Beginning with the line that contains "shipping: 7.95 -> 0.00" and concluding with the final line of the listing below, output each line exactly, and only those lines.

┄┄┄┄┄┄┄┄┄┄┄┄┄┄┄┄┄┄┄┄

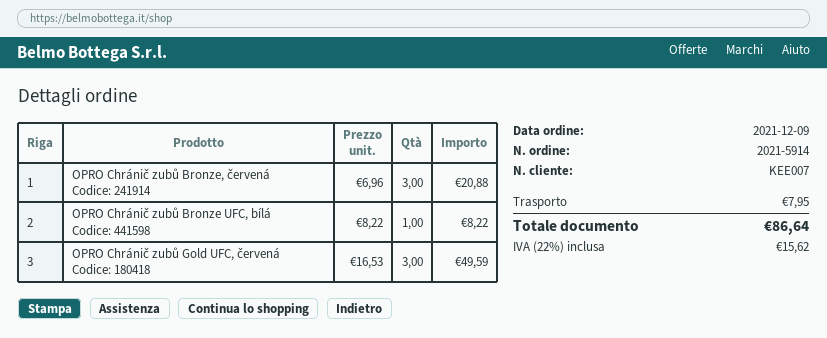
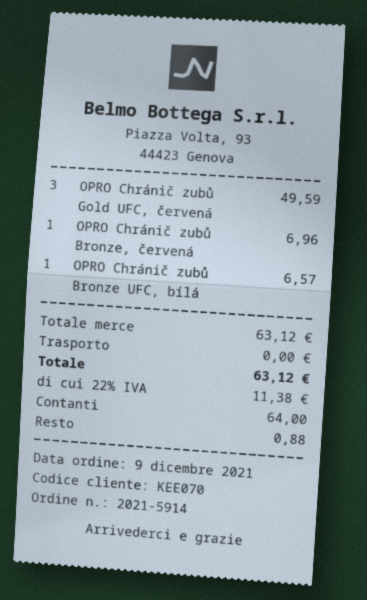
customer number: KEE007 -> KEE070
OPRO Chránič zubů Bronze, červená: 3 for 20.88 -> 1 for 6.96
OPRO Chránič zubů Bronze UFC, bílá: 1 for 8.22 -> 1 for 6.57
shipping: 7.95 -> 0.00
tax: 22% = 15.62 -> 22% = 11.38
total: 86.64 -> 63.12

┄┄┄┄┄┄┄┄┄┄┄┄┄┄┄┄┄┄┄┄

# Task output
shipping: 7.95 -> 0.00
tax: 22% = 15.62 -> 22% = 11.38
total: 86.64 -> 63.12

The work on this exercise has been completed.